EXERCISE AIM:
Once you reach the line containing "height: 69px ->" in the data below, restate each line word for word up to and including the one containing "cher client,tous les".

EXTRACTED RECORDS:
+-------+
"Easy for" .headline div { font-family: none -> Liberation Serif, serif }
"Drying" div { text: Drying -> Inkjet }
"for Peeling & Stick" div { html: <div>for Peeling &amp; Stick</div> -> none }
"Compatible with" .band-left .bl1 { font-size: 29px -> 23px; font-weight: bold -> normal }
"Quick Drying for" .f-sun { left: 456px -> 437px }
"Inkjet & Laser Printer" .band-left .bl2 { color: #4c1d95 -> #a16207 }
+-------+
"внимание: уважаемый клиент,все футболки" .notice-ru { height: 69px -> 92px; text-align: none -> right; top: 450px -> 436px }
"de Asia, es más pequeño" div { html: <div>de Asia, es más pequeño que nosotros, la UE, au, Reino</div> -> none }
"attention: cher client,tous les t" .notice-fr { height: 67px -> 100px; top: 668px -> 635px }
+-------+
WRITTEN SOLUTION:
"внимание: уважаемый клиент,все футболки" .notice-ru { height: 69px -> 92px; text-align: none -> right; top: 450px -> 436px }
"de Asia, es más pequeño" div { html: <div>de Asia, es más pequeño que nosotros, la UE, au, Reino</div> -> none }
"attention: cher client,tous les t" .notice-fr { height: 67px -> 100px; top: 668px -> 635px }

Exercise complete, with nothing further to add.